Dry and warm conditions continue in the Southwest in the past 30 days. Temperatures in Arizona were between 2 and 6 degrees F above average, with the largest temperature anomalies occuring in the southwest region of the state (Figure 1). New Mexico had similarly warmer-than-average conditions in the past 30 days. Averaged over the January–February period, Arizona temperatures were the warmest on record, a period that spans 120 years, according to the National Climatic Data Center. While not record setting, New Mexico experienced its 13th warmest January–February on record. During these months, a persistent high-pressure system parked off the West Coast pushed the jet stream north of the Southwest, causing warm temperatures and stifling rain and snowfall. Precipitation averaged over January and February was the fourth driest and driest on record in Arizona and New Mexico, respectively. While the high-pressure system in the last month was not been as persistent as in previous months, only one storm wafted over the region, occuring around March 1, and precipitation was less than 50 percent of average across most of Arizona and New Mexico. Consequently, drought remains widespread and intense in both states. The lack of precipitation also increased the potential for large wildfire risk from April to July. Barring a few late winter storms, drought conditions are not expected to improve before the monsoon.

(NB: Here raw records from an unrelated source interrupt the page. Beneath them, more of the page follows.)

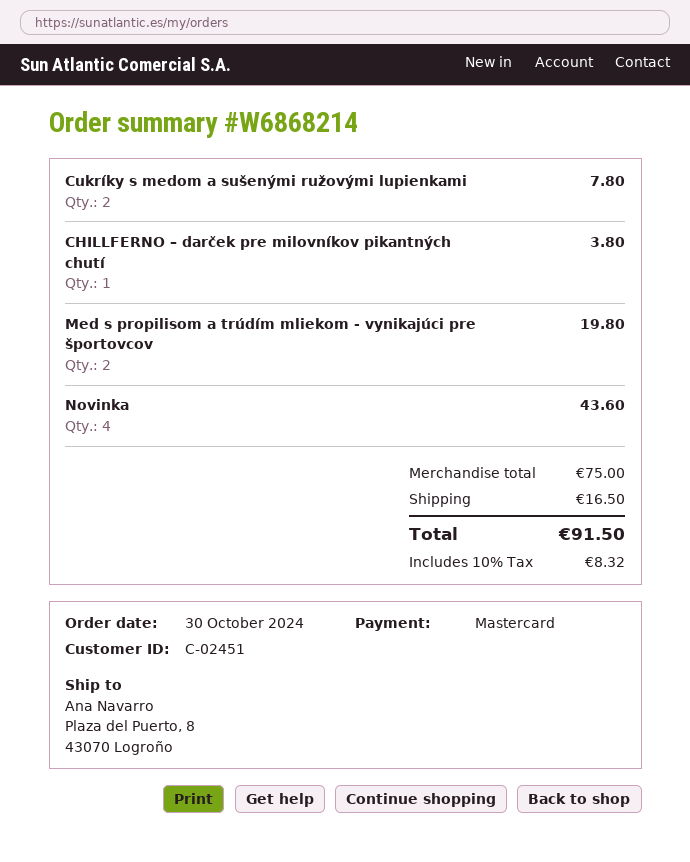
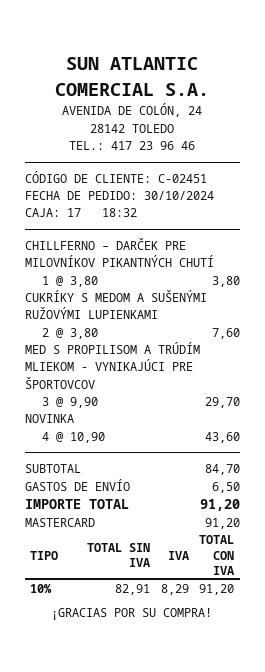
Cukríky s medom a sušenými ružovými lupienkami: 2 for 7.80 -> 2 for 7.60
Med s propilisom a trúdím mliekom - vynikajúci pre športovcov: 2 for 19.80 -> 3 for 29.70
subtotal: 75.00 -> 84.70
shipping: 16.50 -> 6.50
tax: 10% = 8.32 -> 10% = 8.29
total: 91.50 -> 91.20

The warm and dry conditions in Arizona and New Mexico have resulted in low snowpacks across the region (Figure 2) and in expectations for low spring and summer streamflows. For example, forecasts for the Salt, Verde, and Gila rivers in Arizona call for streamflows to be around 24, 52, and 28 percent of the March–May average, respectively. Because the majority of winter precipitation falls before the end of March, these forecasts are relatively accurate. In New Mexico, the Rio Grande is also expected to have very low streamflow, which will further exacerbate water stress for urban, agriculture, and other uses. Currently, Elephant Butte Reservoir is only 15 percent full. While Arizona and New Mexico have been drier than average, the Colorado mountains have received above-average snow, and the Colorado River streamflow forecast calls for inflow into Lake Powell to be around 109 percent of average.
Forecasts for upcoming months call for high probabilities of above-average temperatures, an expectation based in part on warming trends in recent decades. There is also increasing evidence that an El Niño event will form in coming months if a large pool of warm water below the sea surface continues to migrate east. The next several months will be pivotal for an El Niño formation. If an El Niño materializes, it will be the first one since 2009 and it could alter monsoon and winter weather patterns in the Southwest.